▶ [Data for analysis]:
* * * * * * *

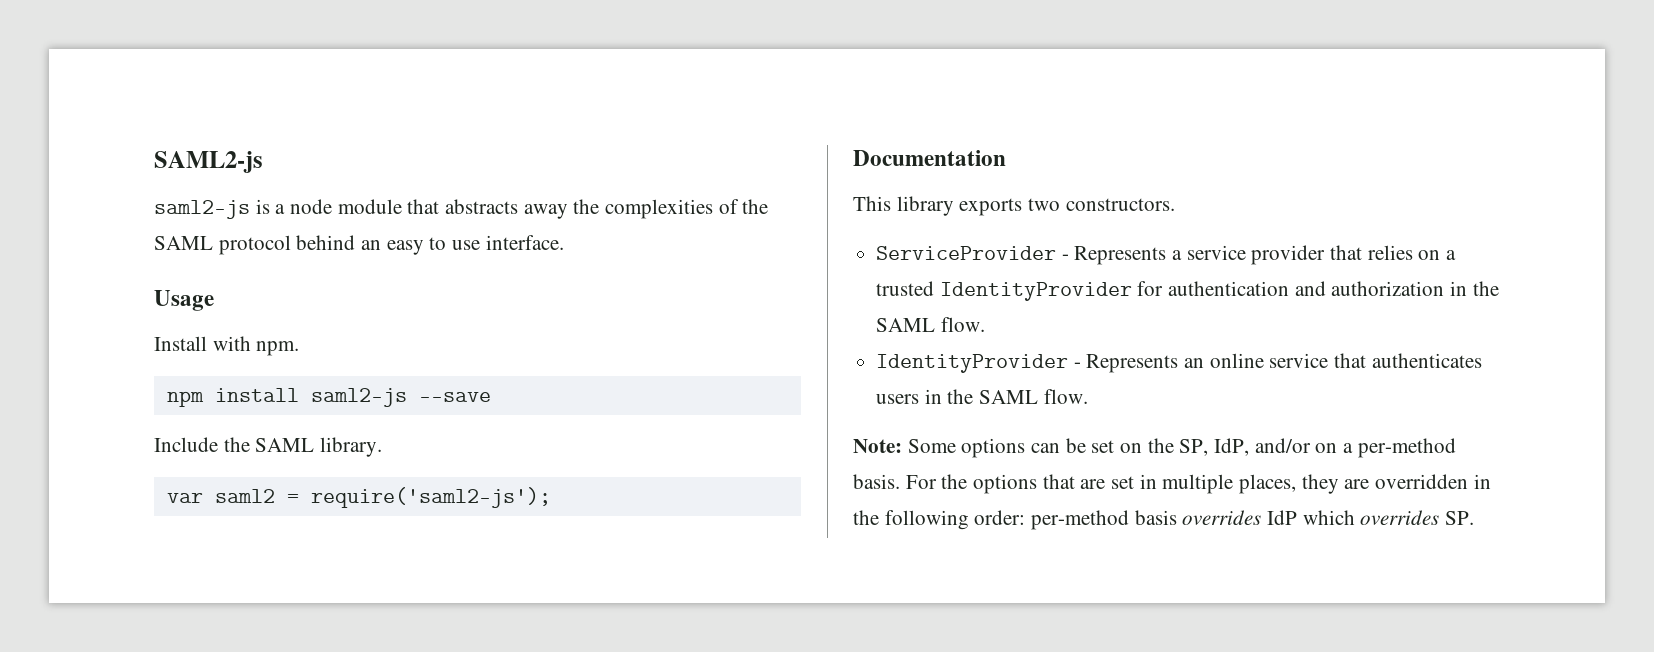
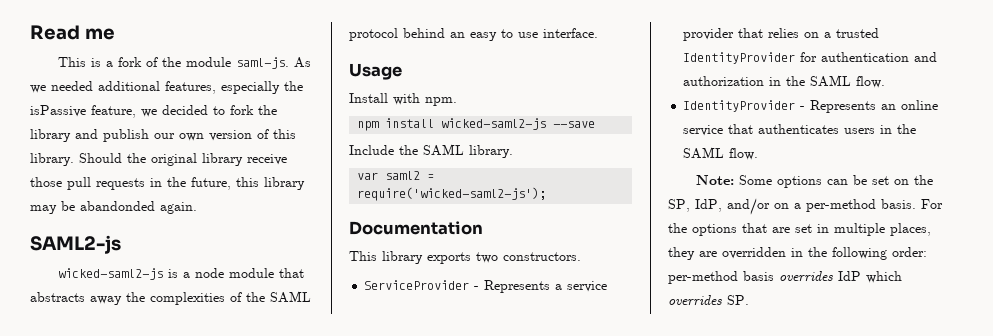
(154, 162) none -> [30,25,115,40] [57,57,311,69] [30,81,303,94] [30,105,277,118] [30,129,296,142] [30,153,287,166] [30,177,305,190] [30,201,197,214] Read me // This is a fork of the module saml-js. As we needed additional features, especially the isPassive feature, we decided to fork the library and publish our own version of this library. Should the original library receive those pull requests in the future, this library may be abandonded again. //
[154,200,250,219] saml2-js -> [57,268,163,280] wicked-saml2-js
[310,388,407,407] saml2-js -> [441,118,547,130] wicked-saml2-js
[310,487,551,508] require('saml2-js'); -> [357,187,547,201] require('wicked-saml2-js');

* * * * * * *

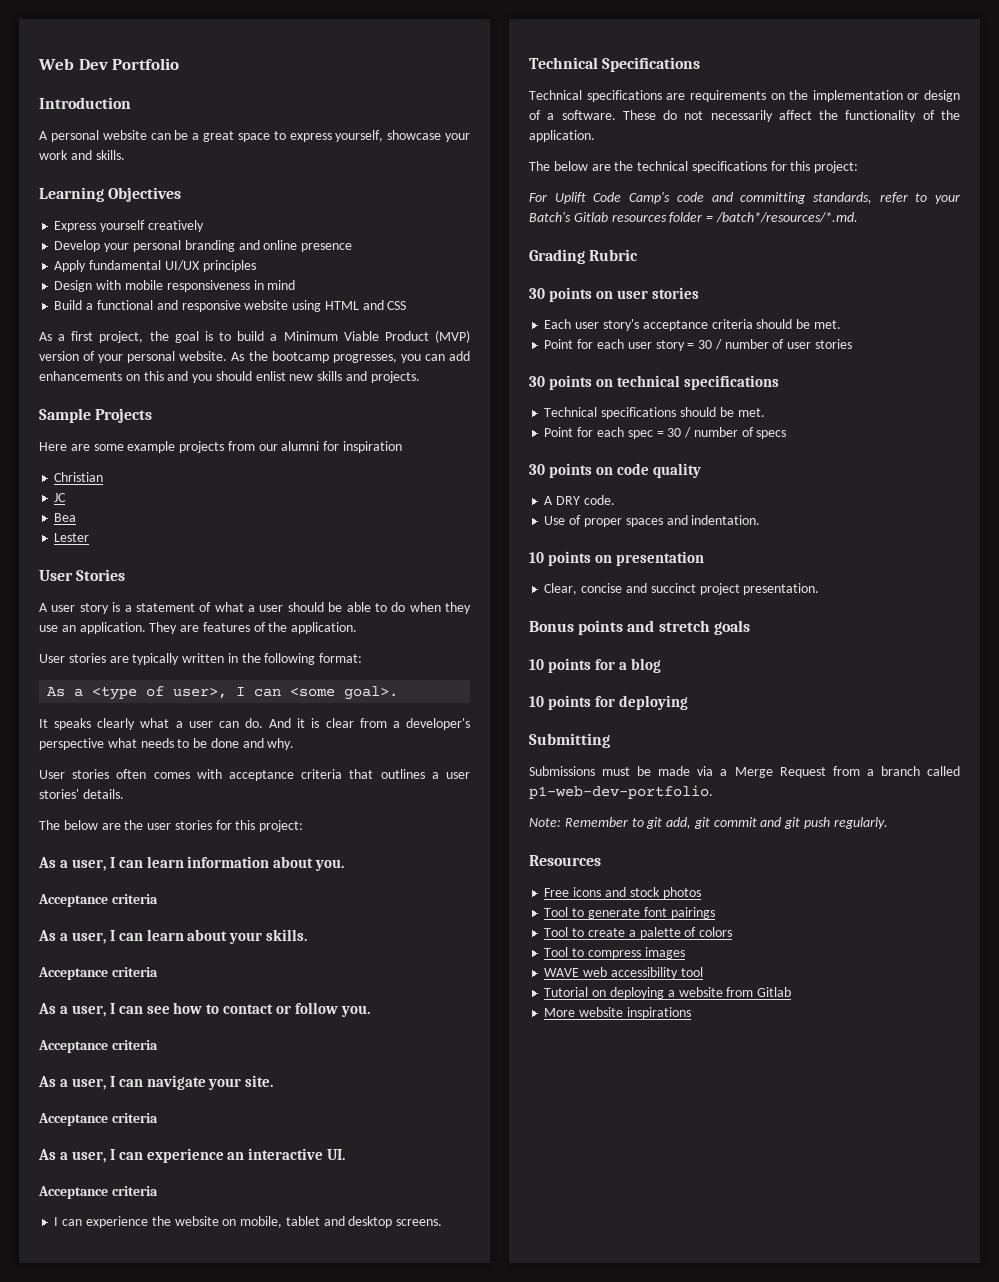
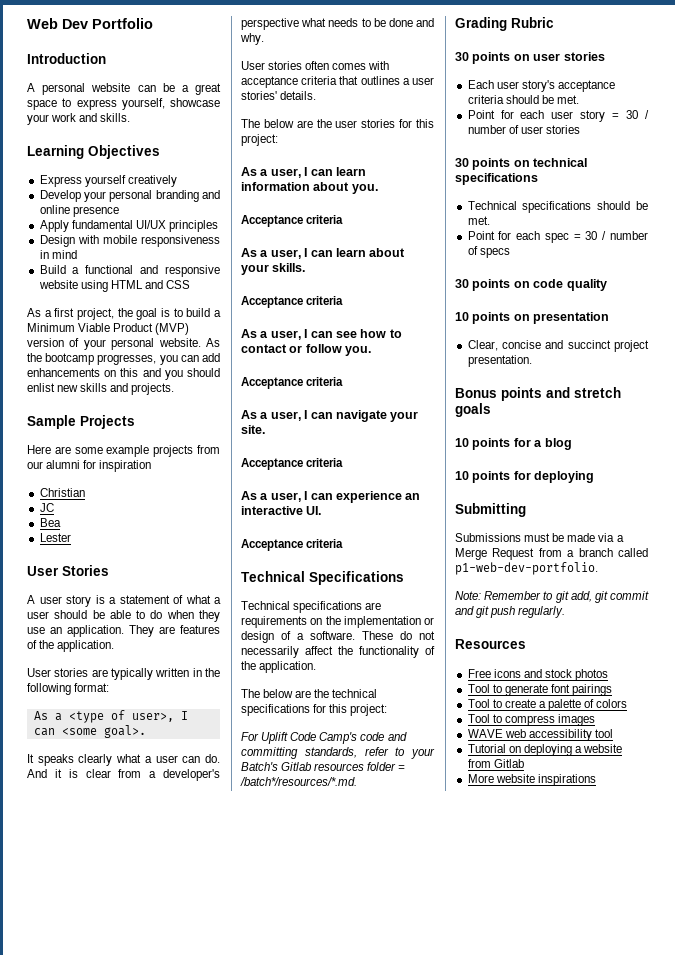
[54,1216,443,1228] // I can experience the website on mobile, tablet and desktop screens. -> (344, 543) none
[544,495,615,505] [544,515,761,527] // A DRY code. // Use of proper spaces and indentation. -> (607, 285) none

* * * * * * *

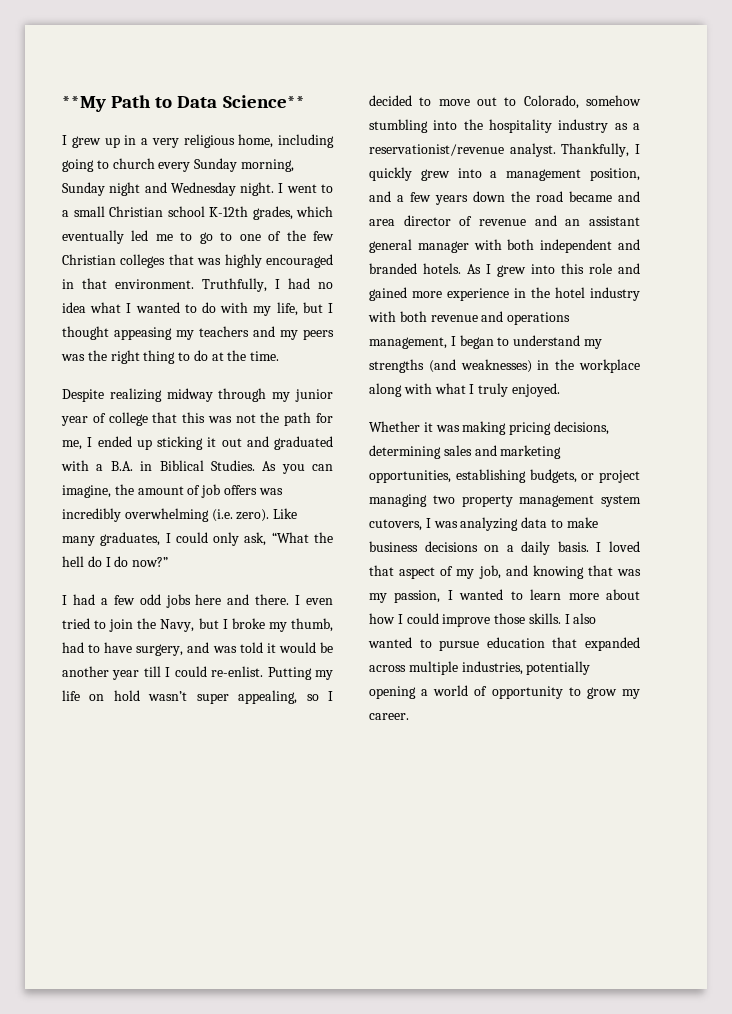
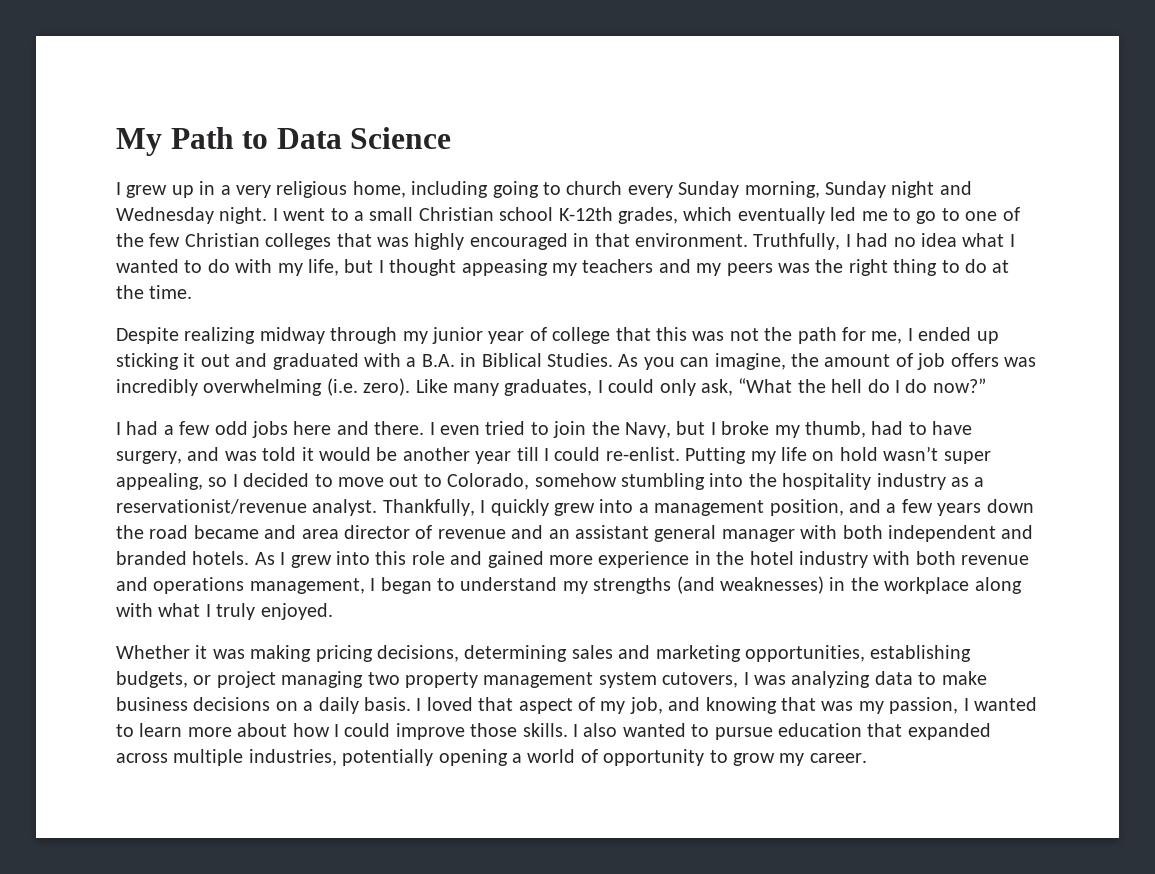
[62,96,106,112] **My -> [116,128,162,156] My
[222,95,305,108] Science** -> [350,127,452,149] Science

* * * * * * *

▶ [Your assignment]:
From the material above, gather all lines that include the string "wicked" and copy them.

▶ [The completed task]:
[154,200,250,219] saml2-js -> [57,268,163,280] wicked-saml2-js
[310,388,407,407] saml2-js -> [441,118,547,130] wicked-saml2-js
[310,487,551,508] require('saml2-js'); -> [357,187,547,201] require('wicked-saml2-js');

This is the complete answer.